I guess for some people money and material things are more important. For me, I have to keep reminding myself that I am not that kind of person. Money is great if you’re able to use it for good, selfless reasons or for experiencing awe-striking, once-in-a-lifetime moments that turn to memories. Not to buy the best car or the best clothes or the best house. You can’t take it with you when you go, right?

What IS important is doing whatever you have to at whatever time in your life you need to in order to feel happy, healthy, full of life, relaxed, (insert your adjective here.) And it doesn’t have to happen around big, impressive places or things. “Big” and “Impressive” are what you make them, not what society defines them as and not what your peers may define them as. YOU decide. What’s important to YOU? Are your priorities straight? Are you making the most of your time?

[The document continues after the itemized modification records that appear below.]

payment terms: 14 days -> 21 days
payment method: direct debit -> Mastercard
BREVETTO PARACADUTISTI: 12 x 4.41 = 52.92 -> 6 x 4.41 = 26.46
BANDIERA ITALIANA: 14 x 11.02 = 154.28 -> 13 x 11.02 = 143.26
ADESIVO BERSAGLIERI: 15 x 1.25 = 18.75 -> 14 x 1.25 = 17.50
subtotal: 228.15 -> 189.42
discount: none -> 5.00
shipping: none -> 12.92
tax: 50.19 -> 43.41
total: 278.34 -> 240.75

UPDATE: We DID go to the family farm that Sunday, and we had the most magical ride. She took me to her house and where her grandmother and grandfather lived. She said she had so much fun when she was at Grandma's house. "Those were good times," she said. I can totally relate....

Grandma and Grandpa Colaw's House - My Grandma's, Grandma's House - The place where my Grandma's stress melts away

Tuesday, June 14, 2016

"Dolce far niente" - Luca Spaghetti (Eat, Pray, Love)

For some reason, I woke up today with the intense desire to write a blog post. I am ashamed to say I have neglected my blog once more… I love writing, and writing these particular blog posts are one of my favorite things to do. Unfortunately, you all know how life is – you do the things you HAVE to do first, and neglect the things you WANT to do. I guess that isn’t how life should be.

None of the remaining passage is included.